Saturday, January 17, 2009

Idealist/Perfectionist

I have discovered just recently how idealistic I am. I want everything to be in order, in pure perfection. As much as possible, everything that I do must be in a state of absoluteness which ends up getting me a little bit frustrated about everything, actually.

Its a sickness, I think which develops from too much critical-thinking and overanalysis about everything that goes around me that leaves me speculating and forming theories that discloses me to be idealist and perfectionist. There are some pros but adversely there's mostly the cons. Usually, I end up disappointed and sorry for myself because it's either I don't have the guts or the universe just don't go along with it.

So when did this started? Just recently actually, occurs everywhere in particular and the variables in my so-called experiment are the humans of different species. I think it has been my hobby ever since to observe people and some seats from La salle offers a good view! But, I know that I cannot pursue this idealistic and perfectionist approach of mine because I, myself, is pouring with flaws and imperfections and mind you I am too far from being perfect.

That's why I felt sometimes different. Like, there's this invisible wall that separates me from the real world to the "other different world of mine". I like living in my world, but sometimes there are things that drove you to the real world and suddenly realize that "your world" is a mere illusion, an ESCAPE from the reality that you tried to run-off ever since. Reality hurts, sometimes. Its the most thing that you want to avoid. It's the one thing that you don't want to face. Maybe I'm just afraid. Scared that I might get hurt again in the end, frightened that I might hurt other people, again.

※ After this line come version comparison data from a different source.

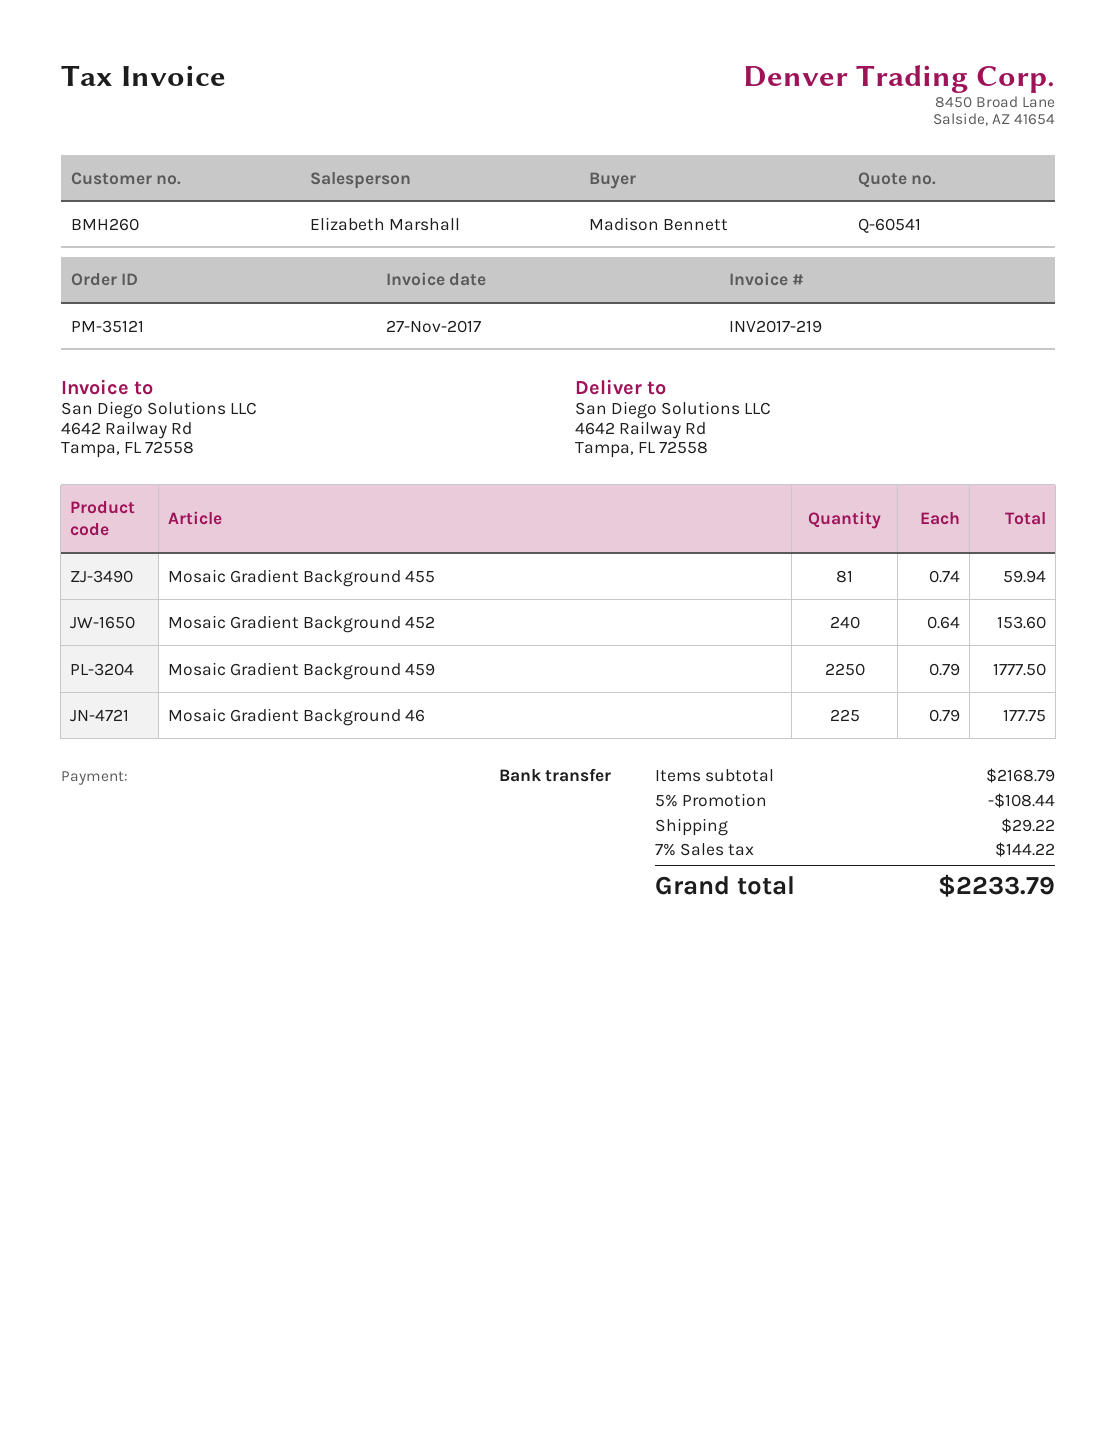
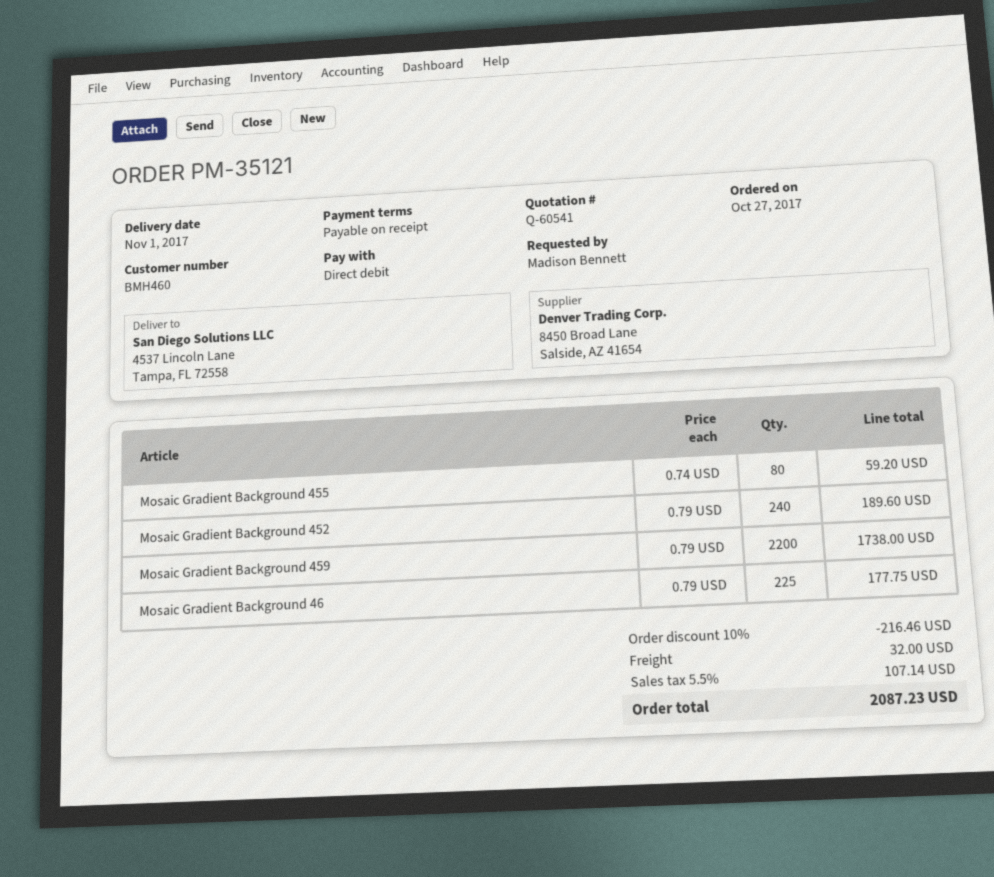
customer number: BMH260 -> BMH460
payment method: bank transfer -> direct debit
ship to: 4642 Railway Rd, Tampa, FL 72558 -> 4537 Lincoln Lane, Tampa, FL 72558
Mosaic Gradient Background 455: 81 x 0.74 = 59.94 -> 80 x 0.74 = 59.20
Mosaic Gradient Background 452: 240 x 0.64 = 153.60 -> 240 x 0.79 = 189.60
Mosaic Gradient Background 459: 2250 x 0.79 = 1777.50 -> 2200 x 0.79 = 1738.00
discount: 5% = 108.44 -> 10% = 216.46
shipping: 29.22 -> 32.00
tax: 7% = 144.22 -> 5.5% = 107.14
total: 2233.79 -> 2087.23

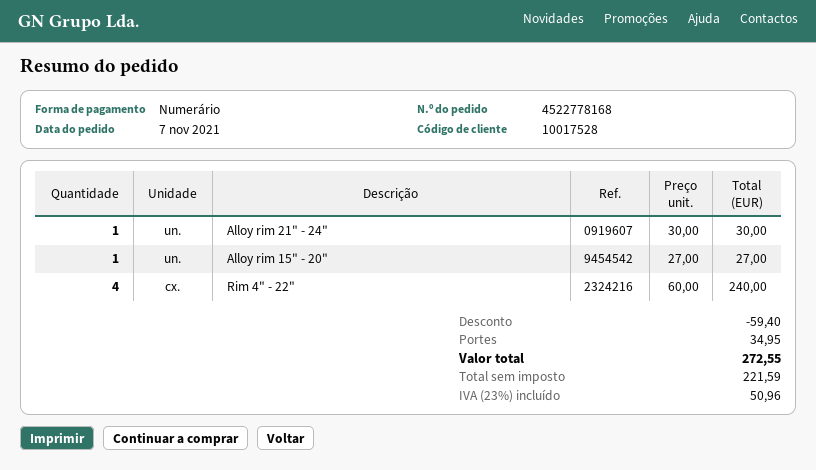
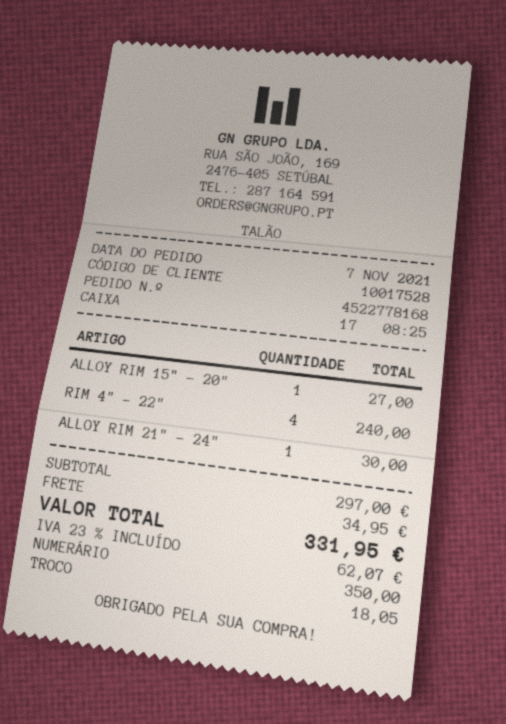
discount: 59.40 -> none
tax: 23% = 50.96 -> 23% = 62.07
total: 272.55 -> 331.95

I am just afraid...

Actually, I'm a coward. I'm just in an armor suite of a great, courageous soldier trying to put down everything that gets into his way. But inside, that soldier is a coward, fragile, feeble and irresolute.

But I will still be an idealist/perfectionist. :D

1 comment:

tubby said...

Haha. I'm far from being a perfectionist. Hey Kim. I think I dreamt of you. We were eating or something. Haha.

Sorry if you don't hear much from me. Everything's just been a whirlwind lately with school. I'm sure you're busy too.